Key Takeaways
- Since US-based Solana ETFs debuted in July, SOL has declined 57%, currently trading near $88
- Despite price weakness, Solana ETFs have attracted $1.5 billion in total inflows with minimal redemptions
- Institutional investors account for 50% of total ETF capital inflows
- February 2026 saw Solana process a record-breaking $650 billion in stablecoin transactions
- Among all blockchains, Solana ranks second in USDC supply, trailing only Ethereum
While Solana’s token price has experienced significant pressure since its exchange-traded fund launch in America, underlying network metrics and capital flows paint a different picture.

The digital asset currently changes hands around $88, representing a 57% decrease from when Solana ETFs went live in July. The token has also retreated 70% from its January 2025 peak of $293, which coincided with heightened memecoin trading activity.
Yet despite this price weakness, Solana-focused ETFs have attracted $1.5 billion in net capital without experiencing significant outflows, as highlighted by Bloomberg ETF analyst Eric Balchunas.
In Thursday remarks, Balchunas emphasized that institutional investors represent 50% of these inflows, characterizing this as a “serious investor base.”
He further observed that ETFs launching during such severe market corrections typically struggle to attract any inflows whatsoever, and most funds would fail if their underlying asset declined 57% within six months of inception.
When normalized for market capitalization, Solana ETFs have captured flows equivalent to $54 billion relative to Bitcoin’s market size — approximately twice the level Bitcoin ETF inflows achieved at a comparable stage post-launch.
On Thursday, Solana ETFs experienced their first net outflow session in over 30 days, with $6 million exiting across the six available products. This followed Wednesday’s $19 million net inflow, based on CoinGlass tracking data.
Network Processes Record Stablecoin Transaction Volume
Beyond price movements, Solana’s blockchain infrastructure processed an unprecedented $650 billion in stablecoin transfers throughout February 2026, per research published by Grayscale Investments.

This represents the largest monthly stablecoin transaction volume ever documented on any blockchain network, accomplished within a 28-day period. The figure more than doubled the prior record established just four months earlier in October 2025.
According to Grayscale’s analysis, this activity stemmed primarily from SOL-stablecoin trading pairs and genuine payment usage rather than speculative memecoin transactions.
Solana’s minimal transaction costs have enabled economically viable micro-transactions, attracting developers creating payment infrastructure and micropayment applications that remain impractical on networks with higher fee structures.

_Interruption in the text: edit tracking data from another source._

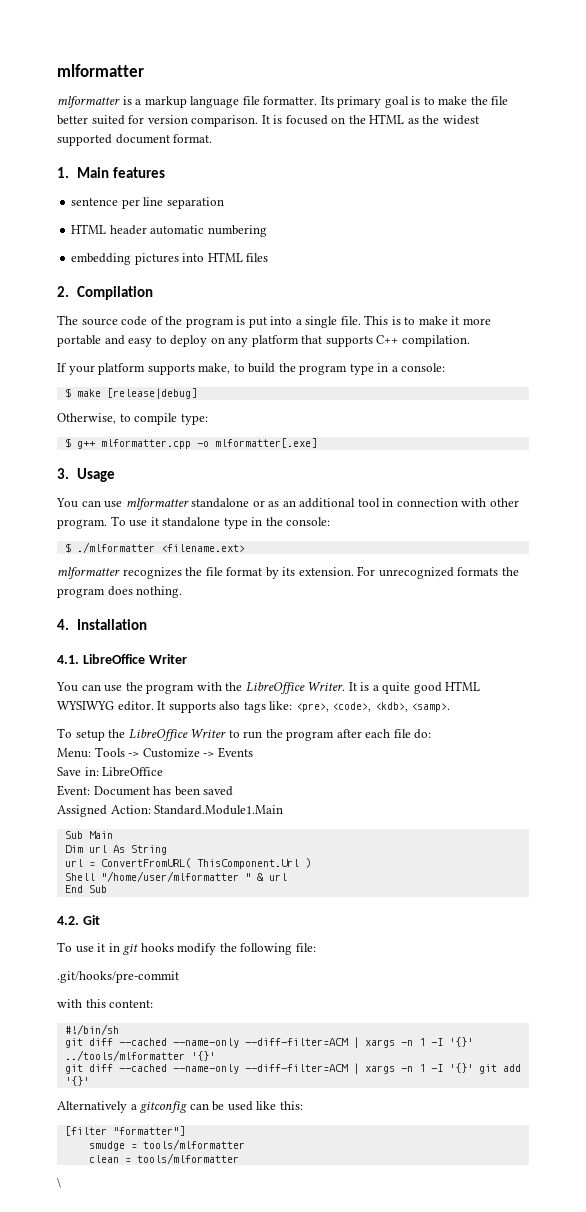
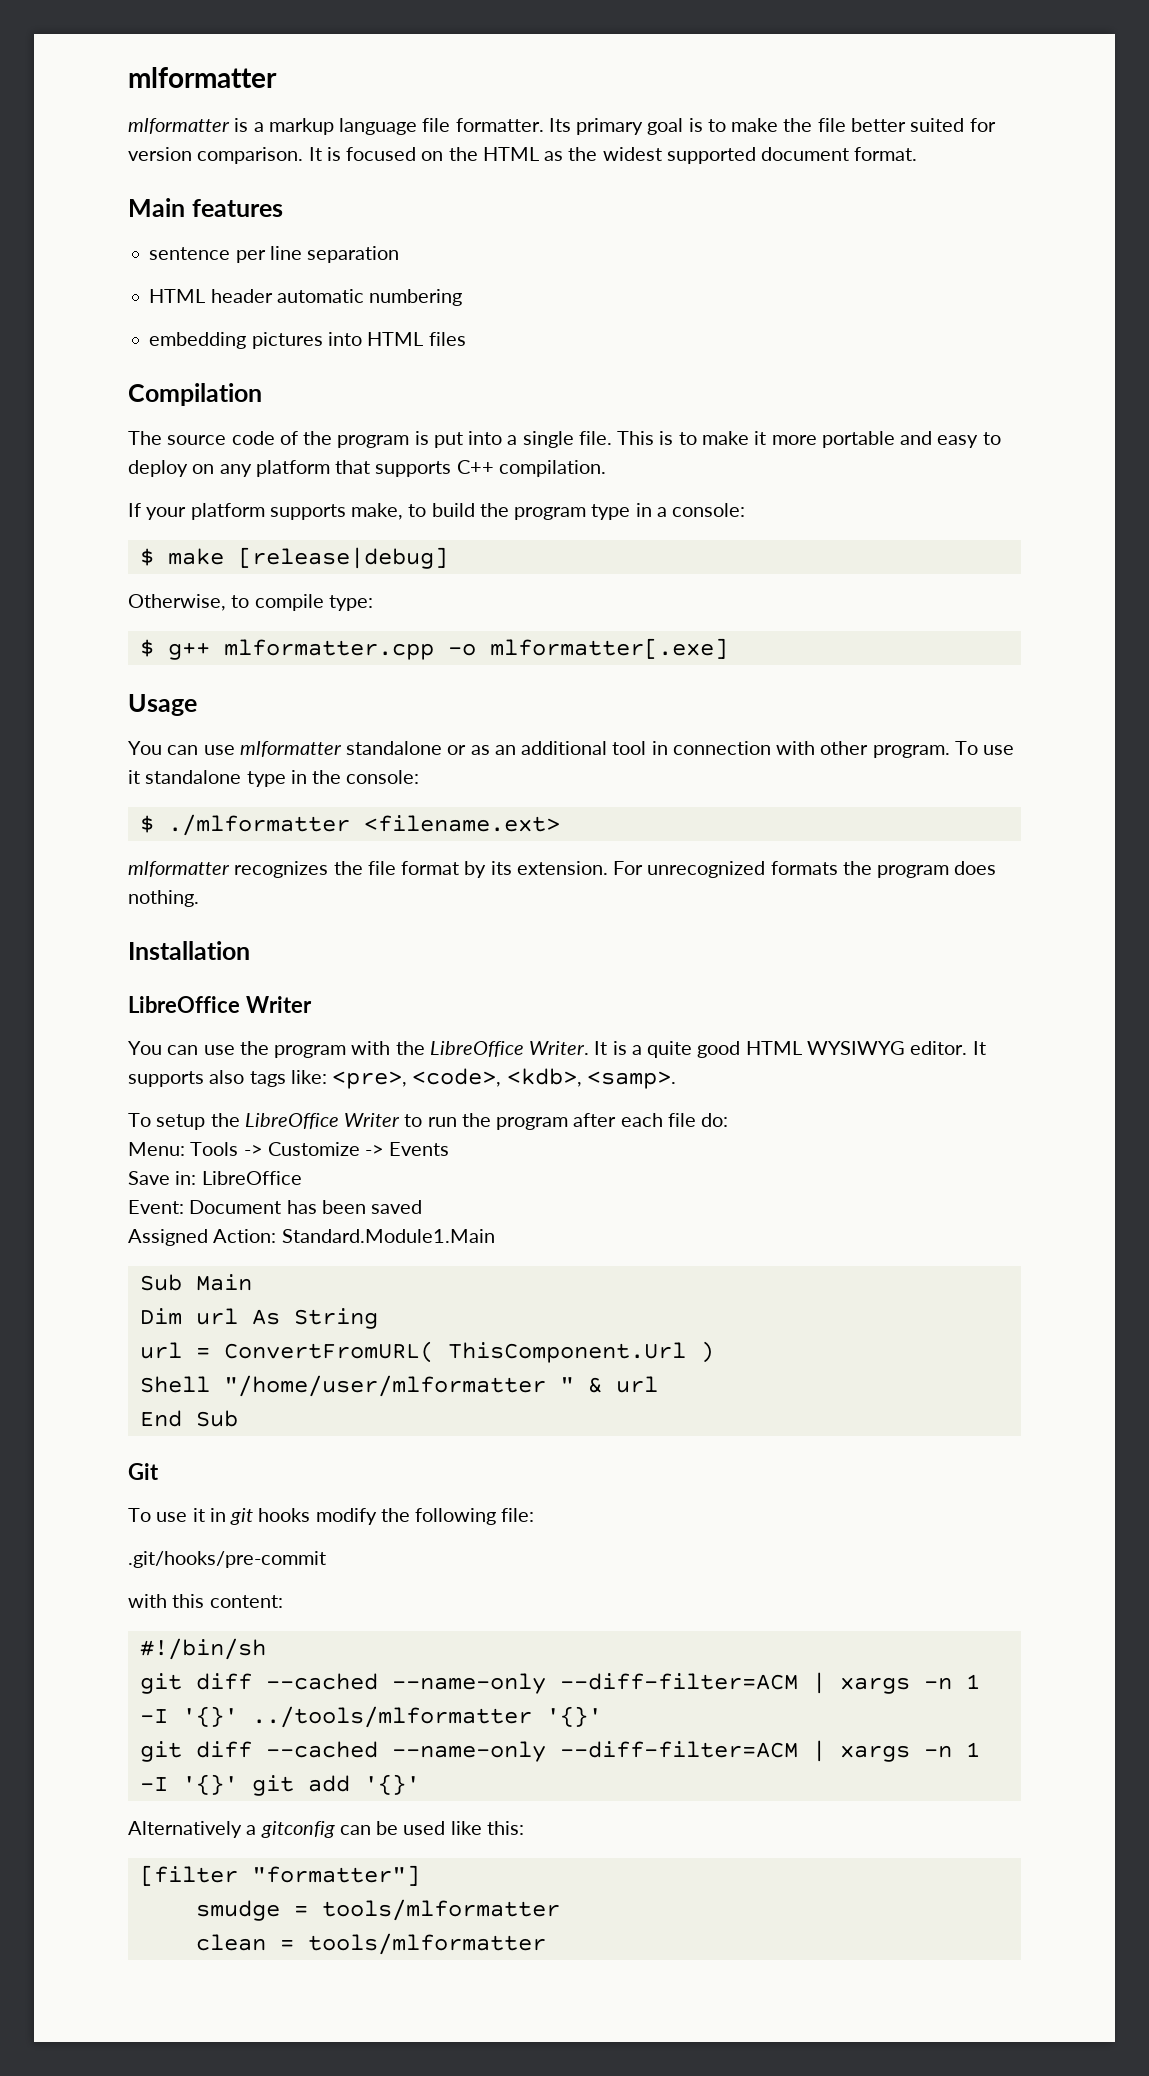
- 1. Main features
+ Main features
- 2. Compilation
+ Compilation
- 3. Usage
+ Usage
- 4. Installation
- 4.1. LibreOffice Writer
+ Installation
+ LibreOffice Writer
- 4.2. Git
+ Git
- \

Blockchain Stablecoin Market Position
Solana currently maintains the fourth-largest stablecoin supply among all blockchain networks. For USDC specifically, it holds the second position, with only Ethereum commanding greater supply.
Given USDC’s popularity among institutional market participants, Solana’s runner-up status in this particular category represents a noteworthy development.
Ethereum continues dominating tokenized real-world assets, processing $15.57 billion over the trailing 30-day period versus Solana’s $2 billion, based on rwa.xyz data.
SOL has declined 2.7% in the latest 24-hour period and 11% over the past 30 days, according to CoinGecko. The token most recently traded at approximately $88.40.